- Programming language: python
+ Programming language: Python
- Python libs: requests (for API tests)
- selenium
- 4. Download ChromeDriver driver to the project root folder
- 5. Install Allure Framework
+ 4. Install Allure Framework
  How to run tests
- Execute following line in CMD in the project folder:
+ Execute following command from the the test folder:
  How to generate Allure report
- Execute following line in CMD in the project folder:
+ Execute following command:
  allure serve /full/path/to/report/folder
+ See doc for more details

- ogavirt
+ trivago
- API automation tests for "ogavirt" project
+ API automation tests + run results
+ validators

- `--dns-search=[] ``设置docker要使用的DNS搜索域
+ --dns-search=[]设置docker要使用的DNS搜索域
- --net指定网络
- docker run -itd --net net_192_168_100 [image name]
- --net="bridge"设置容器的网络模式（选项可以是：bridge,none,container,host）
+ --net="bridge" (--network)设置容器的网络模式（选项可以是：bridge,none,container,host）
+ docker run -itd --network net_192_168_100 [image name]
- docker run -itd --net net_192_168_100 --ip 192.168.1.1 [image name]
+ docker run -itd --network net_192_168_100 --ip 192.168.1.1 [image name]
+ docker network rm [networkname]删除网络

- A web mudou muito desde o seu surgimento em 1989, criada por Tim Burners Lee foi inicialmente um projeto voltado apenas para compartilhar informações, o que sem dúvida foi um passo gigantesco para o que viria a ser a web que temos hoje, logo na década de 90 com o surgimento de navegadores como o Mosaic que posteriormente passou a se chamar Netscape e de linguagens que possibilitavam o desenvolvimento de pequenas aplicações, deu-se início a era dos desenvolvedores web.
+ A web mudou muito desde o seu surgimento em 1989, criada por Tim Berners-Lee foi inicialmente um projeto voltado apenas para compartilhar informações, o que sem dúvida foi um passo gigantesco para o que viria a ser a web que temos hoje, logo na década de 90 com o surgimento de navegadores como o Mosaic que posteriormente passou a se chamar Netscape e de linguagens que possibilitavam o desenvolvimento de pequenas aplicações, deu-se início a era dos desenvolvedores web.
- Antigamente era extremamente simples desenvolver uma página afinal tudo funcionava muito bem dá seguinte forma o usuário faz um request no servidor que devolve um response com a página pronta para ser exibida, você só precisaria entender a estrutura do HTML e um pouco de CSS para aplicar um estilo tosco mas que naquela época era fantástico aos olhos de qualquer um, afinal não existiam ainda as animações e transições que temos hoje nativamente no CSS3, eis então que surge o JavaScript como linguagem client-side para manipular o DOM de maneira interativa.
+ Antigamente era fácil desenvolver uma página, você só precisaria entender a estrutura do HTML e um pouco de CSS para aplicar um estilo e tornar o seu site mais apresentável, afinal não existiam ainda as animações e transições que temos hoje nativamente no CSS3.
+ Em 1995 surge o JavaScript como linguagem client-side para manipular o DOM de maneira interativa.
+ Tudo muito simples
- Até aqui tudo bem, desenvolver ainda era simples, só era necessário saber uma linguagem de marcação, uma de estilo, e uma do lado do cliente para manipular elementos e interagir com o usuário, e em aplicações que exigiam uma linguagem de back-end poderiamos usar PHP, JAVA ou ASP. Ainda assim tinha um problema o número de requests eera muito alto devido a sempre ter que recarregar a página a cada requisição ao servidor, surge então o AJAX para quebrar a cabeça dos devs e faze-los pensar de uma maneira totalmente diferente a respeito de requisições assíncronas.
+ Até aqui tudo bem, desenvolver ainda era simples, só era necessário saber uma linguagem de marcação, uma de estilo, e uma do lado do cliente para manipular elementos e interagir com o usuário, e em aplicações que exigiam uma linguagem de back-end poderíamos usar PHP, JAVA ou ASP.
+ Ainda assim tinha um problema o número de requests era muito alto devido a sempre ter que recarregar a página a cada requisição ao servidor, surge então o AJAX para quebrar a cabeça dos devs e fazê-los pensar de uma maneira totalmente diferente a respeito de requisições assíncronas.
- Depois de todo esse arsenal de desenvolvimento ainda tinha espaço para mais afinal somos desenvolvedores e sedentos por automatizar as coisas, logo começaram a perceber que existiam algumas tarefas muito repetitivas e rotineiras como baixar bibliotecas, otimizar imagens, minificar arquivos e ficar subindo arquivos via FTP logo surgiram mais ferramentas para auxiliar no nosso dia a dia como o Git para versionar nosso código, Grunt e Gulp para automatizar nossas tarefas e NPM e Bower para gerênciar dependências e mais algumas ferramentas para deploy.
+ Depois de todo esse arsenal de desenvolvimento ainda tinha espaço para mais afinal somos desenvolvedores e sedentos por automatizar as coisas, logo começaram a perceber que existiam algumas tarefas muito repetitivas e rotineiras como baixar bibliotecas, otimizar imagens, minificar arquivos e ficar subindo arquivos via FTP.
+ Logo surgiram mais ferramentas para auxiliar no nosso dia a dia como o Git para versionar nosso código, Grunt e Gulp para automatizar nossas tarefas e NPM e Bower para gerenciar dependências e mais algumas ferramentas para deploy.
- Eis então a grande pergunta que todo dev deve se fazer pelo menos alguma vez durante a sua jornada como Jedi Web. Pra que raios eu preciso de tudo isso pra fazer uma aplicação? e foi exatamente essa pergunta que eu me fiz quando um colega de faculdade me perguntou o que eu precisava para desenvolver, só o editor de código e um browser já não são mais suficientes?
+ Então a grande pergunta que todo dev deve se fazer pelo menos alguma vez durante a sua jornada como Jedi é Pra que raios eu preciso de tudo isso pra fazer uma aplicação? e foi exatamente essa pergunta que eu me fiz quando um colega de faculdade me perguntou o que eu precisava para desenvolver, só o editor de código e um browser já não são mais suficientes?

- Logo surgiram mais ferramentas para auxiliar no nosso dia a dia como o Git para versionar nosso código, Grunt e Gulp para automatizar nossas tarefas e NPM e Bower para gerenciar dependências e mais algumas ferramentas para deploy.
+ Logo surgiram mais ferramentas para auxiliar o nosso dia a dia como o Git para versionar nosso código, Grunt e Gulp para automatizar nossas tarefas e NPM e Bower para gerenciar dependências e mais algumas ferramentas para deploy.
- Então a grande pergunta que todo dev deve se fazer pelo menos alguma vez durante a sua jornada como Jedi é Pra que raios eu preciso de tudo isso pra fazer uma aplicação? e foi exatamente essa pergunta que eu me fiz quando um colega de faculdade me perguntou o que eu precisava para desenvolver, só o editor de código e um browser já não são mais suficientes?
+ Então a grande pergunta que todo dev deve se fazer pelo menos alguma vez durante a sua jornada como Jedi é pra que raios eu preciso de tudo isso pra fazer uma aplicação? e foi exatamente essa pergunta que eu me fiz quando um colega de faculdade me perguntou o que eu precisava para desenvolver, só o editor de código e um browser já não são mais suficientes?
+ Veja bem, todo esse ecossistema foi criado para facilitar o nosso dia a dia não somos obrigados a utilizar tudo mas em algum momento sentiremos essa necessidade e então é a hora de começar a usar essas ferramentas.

_EXERCISE:_ Write out each entry above exactly as it is written.

_RESPONSE AREA:_
- Programming language: python
+ Programming language: Python
- Python libs: requests (for API tests)
- selenium
- 4. Download ChromeDriver driver to the project root folder
- 5. Install Allure Framework
+ 4. Install Allure Framework
  How to run tests
- Execute following line in CMD in the project folder:
+ Execute following command from the the test folder:
  How to generate Allure report
- Execute following line in CMD in the project folder:
+ Execute following command:
  allure serve /full/path/to/report/folder
+ See doc for more details

- ogavirt
+ trivago
- API automation tests for "ogavirt" project
+ API automation tests + run results
+ validators

- `--dns-search=[] ``设置docker要使用的DNS搜索域
+ --dns-search=[]设置docker要使用的DNS搜索域
- --net指定网络
- docker run -itd --net net_192_168_100 [image name]
- --net="bridge"设置容器的网络模式（选项可以是：bridge,none,container,host）
+ --net="bridge" (--network)设置容器的网络模式（选项可以是：bridge,none,container,host）
+ docker run -itd --network net_192_168_100 [image name]
- docker run -itd --net net_192_168_100 --ip 192.168.1.1 [image name]
+ docker run -itd --network net_192_168_100 --ip 192.168.1.1 [image name]
+ docker network rm [networkname]删除网络

- A web mudou muito desde o seu surgimento em 1989, criada por Tim Burners Lee foi inicialmente um projeto voltado apenas para compartilhar informações, o que sem dúvida foi um passo gigantesco para o que viria a ser a web que temos hoje, logo na década de 90 com o surgimento de navegadores como o Mosaic que posteriormente passou a se chamar Netscape e de linguagens que possibilitavam o desenvolvimento de pequenas aplicações, deu-se início a era dos desenvolvedores web.
+ A web mudou muito desde o seu surgimento em 1989, criada por Tim Berners-Lee foi inicialmente um projeto voltado apenas para compartilhar informações, o que sem dúvida foi um passo gigantesco para o que viria a ser a web que temos hoje, logo na década de 90 com o surgimento de navegadores como o Mosaic que posteriormente passou a se chamar Netscape e de linguagens que possibilitavam o desenvolvimento de pequenas aplicações, deu-se início a era dos desenvolvedores web.
- Antigamente era extremamente simples desenvolver uma página afinal tudo funcionava muito bem dá seguinte forma o usuário faz um request no servidor que devolve um response com a página pronta para ser exibida, você só precisaria entender a estrutura do HTML e um pouco de CSS para aplicar um estilo tosco mas que naquela época era fantástico aos olhos de qualquer um, afinal não existiam ainda as animações e transições que temos hoje nativamente no CSS3, eis então que surge o JavaScript como linguagem client-side para manipular o DOM de maneira interativa.
+ Antigamente era fácil desenvolver uma página, você só precisaria entender a estrutura do HTML e um pouco de CSS para aplicar um estilo e tornar o seu site mais apresentável, afinal não existiam ainda as animações e transições que temos hoje nativamente no CSS3.
+ Em 1995 surge o JavaScript como linguagem client-side para manipular o DOM de maneira interativa.
+ Tudo muito simples
- Até aqui tudo bem, desenvolver ainda era simples, só era necessário saber uma linguagem de marcação, uma de estilo, e uma do lado do cliente para manipular elementos e interagir com o usuário, e em aplicações que exigiam uma linguagem de back-end poderiamos usar PHP, JAVA ou ASP. Ainda assim tinha um problema o número de requests eera muito alto devido a sempre ter que recarregar a página a cada requisição ao servidor, surge então o AJAX para quebrar a cabeça dos devs e faze-los pensar de uma maneira totalmente diferente a respeito de requisições assíncronas.
+ Até aqui tudo bem, desenvolver ainda era simples, só era necessário saber uma linguagem de marcação, uma de estilo, e uma do lado do cliente para manipular elementos e interagir com o usuário, e em aplicações que exigiam uma linguagem de back-end poderíamos usar PHP, JAVA ou ASP.
+ Ainda assim tinha um problema o número de requests era muito alto devido a sempre ter que recarregar a página a cada requisição ao servidor, surge então o AJAX para quebrar a cabeça dos devs e fazê-los pensar de uma maneira totalmente diferente a respeito de requisições assíncronas.
- Depois de todo esse arsenal de desenvolvimento ainda tinha espaço para mais afinal somos desenvolvedores e sedentos por automatizar as coisas, logo começaram a perceber que existiam algumas tarefas muito repetitivas e rotineiras como baixar bibliotecas, otimizar imagens, minificar arquivos e ficar subindo arquivos via FTP logo surgiram mais ferramentas para auxiliar no nosso dia a dia como o Git para versionar nosso código, Grunt e Gulp para automatizar nossas tarefas e NPM e Bower para gerênciar dependências e mais algumas ferramentas para deploy.
+ Depois de todo esse arsenal de desenvolvimento ainda tinha espaço para mais afinal somos desenvolvedores e sedentos por automatizar as coisas, logo começaram a perceber que existiam algumas tarefas muito repetitivas e rotineiras como baixar bibliotecas, otimizar imagens, minificar arquivos e ficar subindo arquivos via FTP.
+ Logo surgiram mais ferramentas para auxiliar no nosso dia a dia como o Git para versionar nosso código, Grunt e Gulp para automatizar nossas tarefas e NPM e Bower para gerenciar dependências e mais algumas ferramentas para deploy.
- Eis então a grande pergunta que todo dev deve se fazer pelo menos alguma vez durante a sua jornada como Jedi Web. Pra que raios eu preciso de tudo isso pra fazer uma aplicação? e foi exatamente essa pergunta que eu me fiz quando um colega de faculdade me perguntou o que eu precisava para desenvolver, só o editor de código e um browser já não são mais suficientes?
+ Então a grande pergunta que todo dev deve se fazer pelo menos alguma vez durante a sua jornada como Jedi é Pra que raios eu preciso de tudo isso pra fazer uma aplicação? e foi exatamente essa pergunta que eu me fiz quando um colega de faculdade me perguntou o que eu precisava para desenvolver, só o editor de código e um browser já não são mais suficientes?

- Logo surgiram mais ferramentas para auxiliar no nosso dia a dia como o Git para versionar nosso código, Grunt e Gulp para automatizar nossas tarefas e NPM e Bower para gerenciar dependências e mais algumas ferramentas para deploy.
+ Logo surgiram mais ferramentas para auxiliar o nosso dia a dia como o Git para versionar nosso código, Grunt e Gulp para automatizar nossas tarefas e NPM e Bower para gerenciar dependências e mais algumas ferramentas para deploy.
- Então a grande pergunta que todo dev deve se fazer pelo menos alguma vez durante a sua jornada como Jedi é Pra que raios eu preciso de tudo isso pra fazer uma aplicação? e foi exatamente essa pergunta que eu me fiz quando um colega de faculdade me perguntou o que eu precisava para desenvolver, só o editor de código e um browser já não são mais suficientes?
+ Então a grande pergunta que todo dev deve se fazer pelo menos alguma vez durante a sua jornada como Jedi é pra que raios eu preciso de tudo isso pra fazer uma aplicação? e foi exatamente essa pergunta que eu me fiz quando um colega de faculdade me perguntou o que eu precisava para desenvolver, só o editor de código e um browser já não são mais suficientes?
+ Veja bem, todo esse ecossistema foi criado para facilitar o nosso dia a dia não somos obrigados a utilizar tudo mas em algum momento sentiremos essa necessidade e então é a hora de começar a usar essas ferramentas.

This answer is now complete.